TERRELL — Every day he plays with building blocks, plastic tools, stuffed sharks and crocodiles, but Owen Hamilton must also endure needles and medicines and overcome tears and fears.
“We’ve got to do medicine,” Ryanne Hamilton of Terrell told her three-year-old son, in the kind of comforting voice only a mom can provide. “It makes you feel better.”
“No. Not make me feel better,” Owen said, in the kind of voice that can break your heart.
As Ryanne’s husband, Ryan, gently held Owens arms, she injected their son with medication that is helping keep him alive. They go through the process every day.
Unfortunately, Owen is old enough to be afraid of the needles, but not old enough to understand why he needs them.
Owen has a severe form of hemophilia, a genetic deficiency which prevents his blood from clotting. He is lacking factor VIII, a clotting protein.
The factor therapy he must take to prevent or stop bleeding is some of the most expensive medication on the market.
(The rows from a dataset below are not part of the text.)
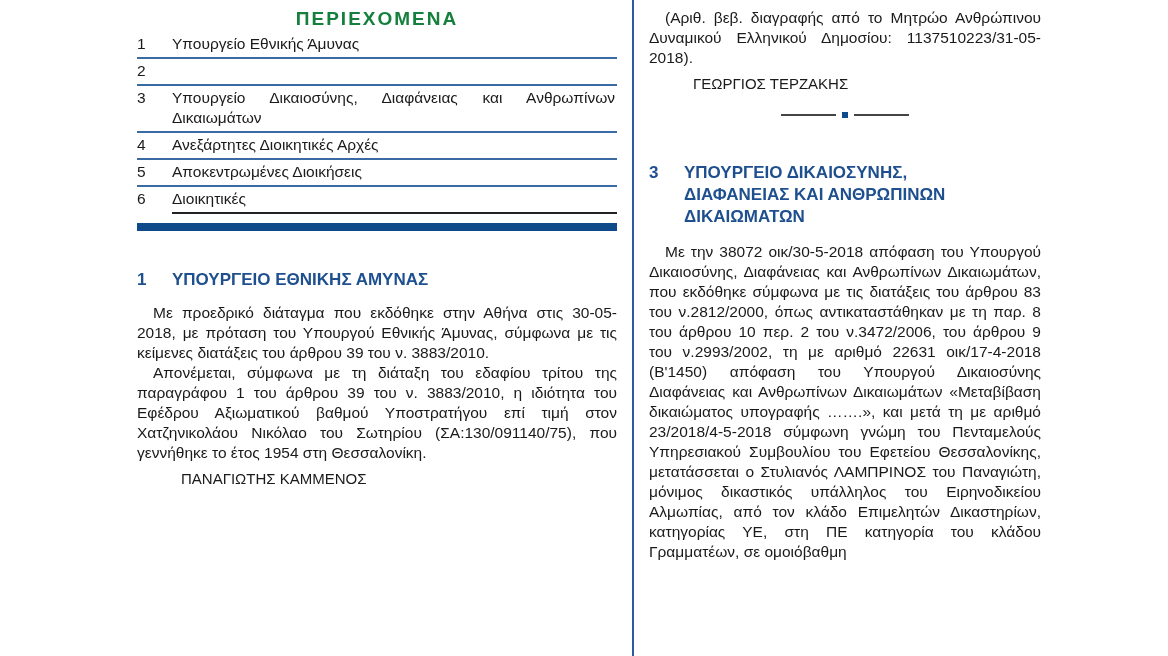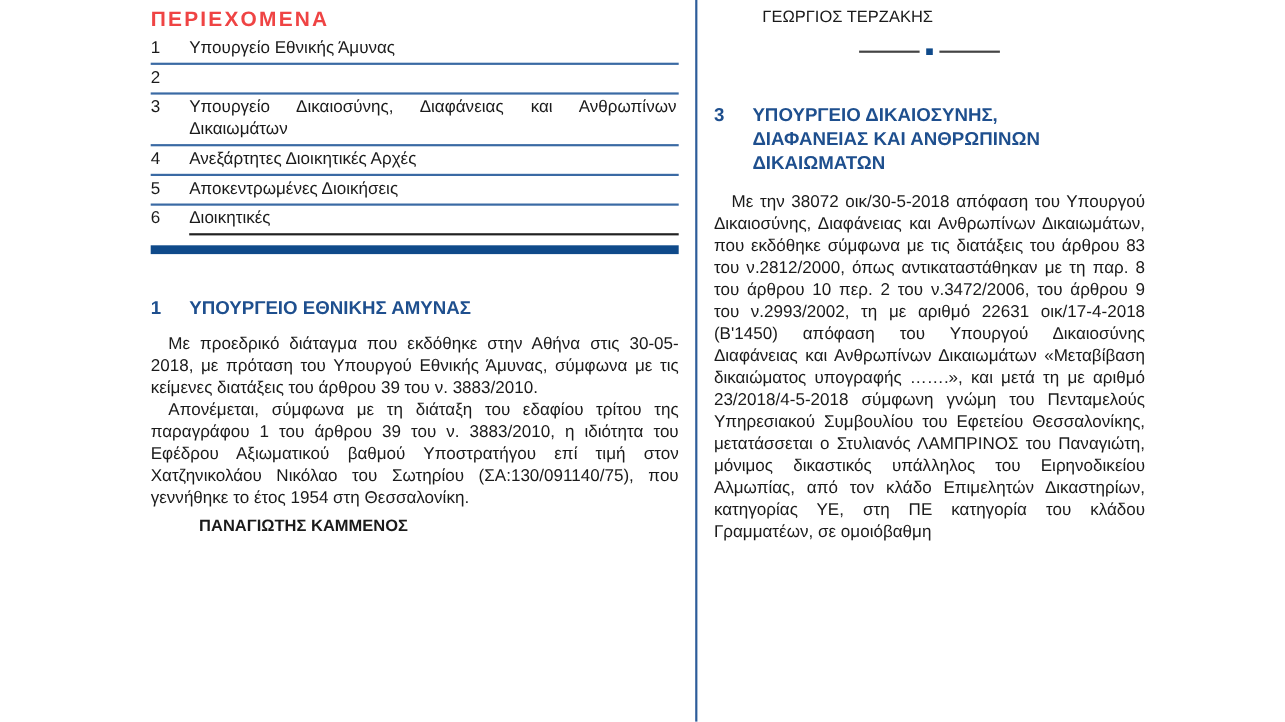"ΠΕΡΙΕΧΟΜΕΝΑ" .toc-title { color: #ef4444 -> #15803d; text-align: none -> center }
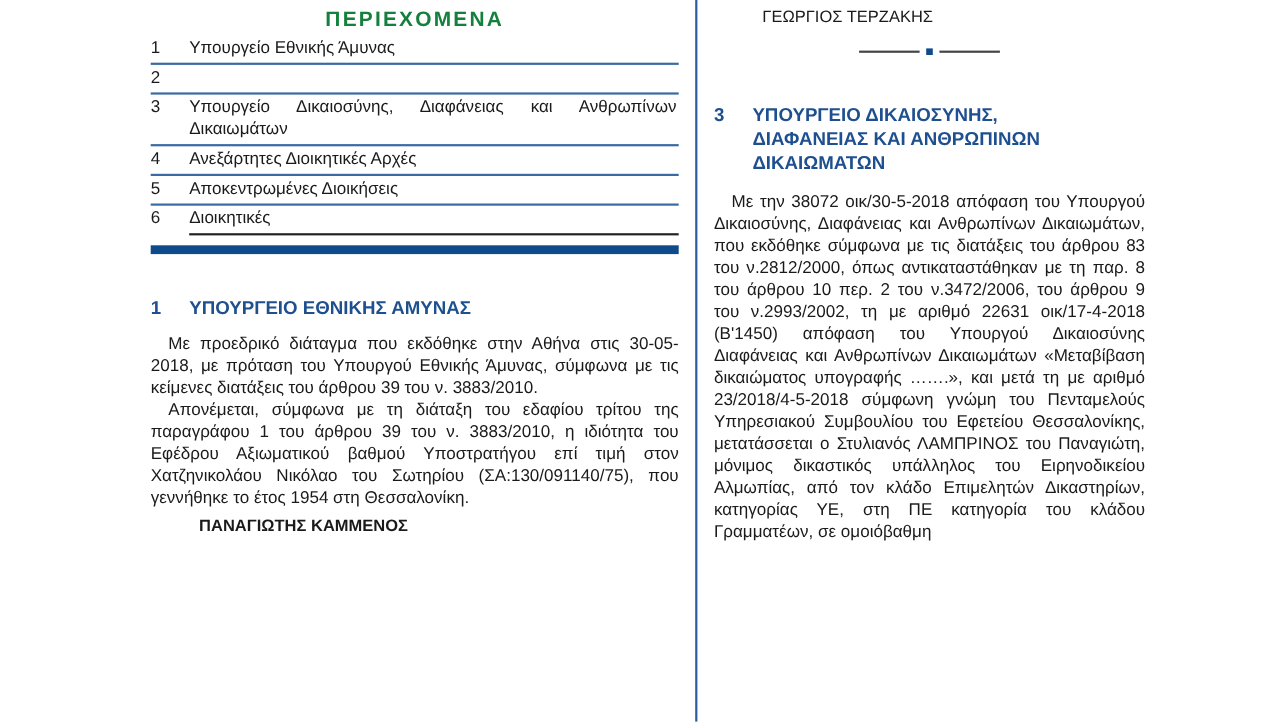"(Αριθ. βεβ. διαγραφής από το" p.para { html: none -> <p>(Αριθ. βεβ. διαγραφής από το Μητρώο Ανθρώπινου Δυναμικού Ελληνικού Δημοσίου: 1137510223/31-05-2018).</p> }
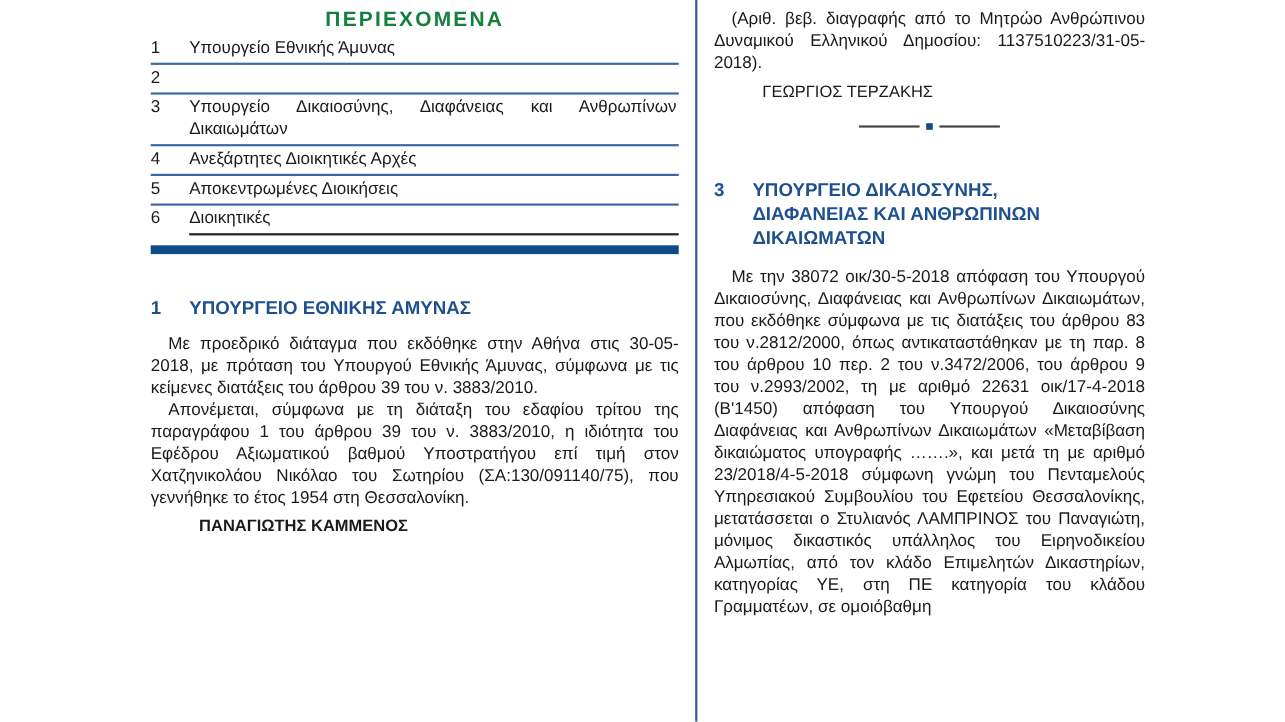"ΠΑΝΑΓΙΩΤΗΣ ΚΑΜΜΕΝΟΣ" .sig.bold { font-weight: bold -> normal }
In 2017, his prescriptions alone cost $3 million.
“That’s not including all the doctors’ visits,” Ryanne said. “That is medication alone.”
The medications are manufactured from blood plasma, making them expensive to produce, according to manufacturers. And there is no cure, so demand is high, further driving up the price.
The Hamilton’s insurance does cover the cost of Owen’s medications after they meet their yearly deductible, but Ryanne said she spends almost every lunch hour on the phone explaining why certain medications are necessary.
“There is always a pushback,” she said. “Say Owen needed intravenous antibiotics on top of his factor. Well, they approved the factor but denied the I-V antibiotics. We were hospitalized because of it.”
“It does financially take a toll,” she said. “It takes a toll on the whole family – financially and emotionally.”
Caring for Owen takes sacrifice and strength. The entire family is in the fight together.
They went to Washington, D.C. to lobby lawmakers and raise awareness not only about the disease but about the financial and physical hurdles Owen will forever face. But outings like that trip are rare.
“I try not to refer to us as hermits, but sometimes we have to be,” Ryanne said. A small bump or slight tumble could lead to major internal bleeding, even with the multi-million-dollar medication.
Ryan said, “He could fall and hit his head and you’d never know it.”
Owen goes nowhere without a blue protective helmet. The fabric on the helmet features cars and trucks and buses – some of Owen’s favorite things.
The helmet is the only outward sign of an internal battle – a battle he and his family are fighting with strength and courage.
“You will go to the ends of the world to do whatever your child needs,” Ryanne said. “We love him and we wouldn’t trade him.”